▶ _Task_
Retype, word for word, every line of the records below starting at the one that contains "-1 for all the other structures." and ending at the one that contains "- ACTION: 3GPP"; include both of those lines and nothing more.

....

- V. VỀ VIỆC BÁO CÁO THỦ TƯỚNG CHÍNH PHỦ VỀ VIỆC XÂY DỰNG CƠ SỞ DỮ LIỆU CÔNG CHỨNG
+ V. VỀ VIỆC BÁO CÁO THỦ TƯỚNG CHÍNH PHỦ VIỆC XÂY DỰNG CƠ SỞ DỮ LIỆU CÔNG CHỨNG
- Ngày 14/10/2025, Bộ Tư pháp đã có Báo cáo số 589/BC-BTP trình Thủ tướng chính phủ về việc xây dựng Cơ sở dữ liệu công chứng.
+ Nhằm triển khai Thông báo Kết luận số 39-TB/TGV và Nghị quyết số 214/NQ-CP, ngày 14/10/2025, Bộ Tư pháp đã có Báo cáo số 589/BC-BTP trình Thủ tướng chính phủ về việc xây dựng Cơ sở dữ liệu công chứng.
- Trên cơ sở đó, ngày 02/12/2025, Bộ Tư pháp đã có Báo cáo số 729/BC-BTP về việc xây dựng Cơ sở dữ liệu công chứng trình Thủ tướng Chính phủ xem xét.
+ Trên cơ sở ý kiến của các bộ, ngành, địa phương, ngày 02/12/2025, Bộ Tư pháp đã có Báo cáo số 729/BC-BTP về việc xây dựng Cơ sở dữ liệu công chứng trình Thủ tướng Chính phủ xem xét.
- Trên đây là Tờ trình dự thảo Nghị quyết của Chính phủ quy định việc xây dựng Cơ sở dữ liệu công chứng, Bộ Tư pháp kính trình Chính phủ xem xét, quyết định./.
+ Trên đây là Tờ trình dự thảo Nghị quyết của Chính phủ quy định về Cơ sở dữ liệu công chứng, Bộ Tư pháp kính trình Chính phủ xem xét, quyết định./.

....

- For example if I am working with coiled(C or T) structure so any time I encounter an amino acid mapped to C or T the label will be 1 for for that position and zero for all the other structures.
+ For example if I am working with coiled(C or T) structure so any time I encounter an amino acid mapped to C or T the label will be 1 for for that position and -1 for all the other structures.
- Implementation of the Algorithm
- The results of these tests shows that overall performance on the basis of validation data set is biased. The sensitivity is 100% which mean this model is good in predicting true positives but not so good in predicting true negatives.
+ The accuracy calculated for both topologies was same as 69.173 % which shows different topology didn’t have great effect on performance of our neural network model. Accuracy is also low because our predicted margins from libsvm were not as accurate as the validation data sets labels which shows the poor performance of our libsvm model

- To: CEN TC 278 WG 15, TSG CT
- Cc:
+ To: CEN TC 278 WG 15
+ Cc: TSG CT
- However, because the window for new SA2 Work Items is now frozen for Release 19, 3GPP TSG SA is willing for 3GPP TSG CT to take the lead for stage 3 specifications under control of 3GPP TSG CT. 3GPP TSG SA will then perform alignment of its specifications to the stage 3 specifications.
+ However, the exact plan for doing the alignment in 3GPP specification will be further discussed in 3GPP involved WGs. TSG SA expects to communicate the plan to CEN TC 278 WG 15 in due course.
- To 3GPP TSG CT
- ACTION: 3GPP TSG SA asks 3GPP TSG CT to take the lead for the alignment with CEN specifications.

....

▶ _Answer to this problem_
+ For example if I am working with coiled(C or T) structure so any time I encounter an amino acid mapped to C or T the label will be 1 for for that position and -1 for all the other structures.
- Implementation of the Algorithm
- The results of these tests shows that overall performance on the basis of validation data set is biased. The sensitivity is 100% which mean this model is good in predicting true positives but not so good in predicting true negatives.
+ The accuracy calculated for both topologies was same as 69.173 % which shows different topology didn’t have great effect on performance of our neural network model. Accuracy is also low because our predicted margins from libsvm were not as accurate as the validation data sets labels which shows the poor performance of our libsvm model

- To: CEN TC 278 WG 15, TSG CT
- Cc:
+ To: CEN TC 278 WG 15
+ Cc: TSG CT
- However, because the window for new SA2 Work Items is now frozen for Release 19, 3GPP TSG SA is willing for 3GPP TSG CT to take the lead for stage 3 specifications under control of 3GPP TSG CT. 3GPP TSG SA will then perform alignment of its specifications to the stage 3 specifications.
+ However, the exact plan for doing the alignment in 3GPP specification will be further discussed in 3GPP involved WGs. TSG SA expects to communicate the plan to CEN TC 278 WG 15 in due course.
- To 3GPP TSG CT
- ACTION: 3GPP TSG SA asks 3GPP TSG CT to take the lead for the alignment with CEN specifications.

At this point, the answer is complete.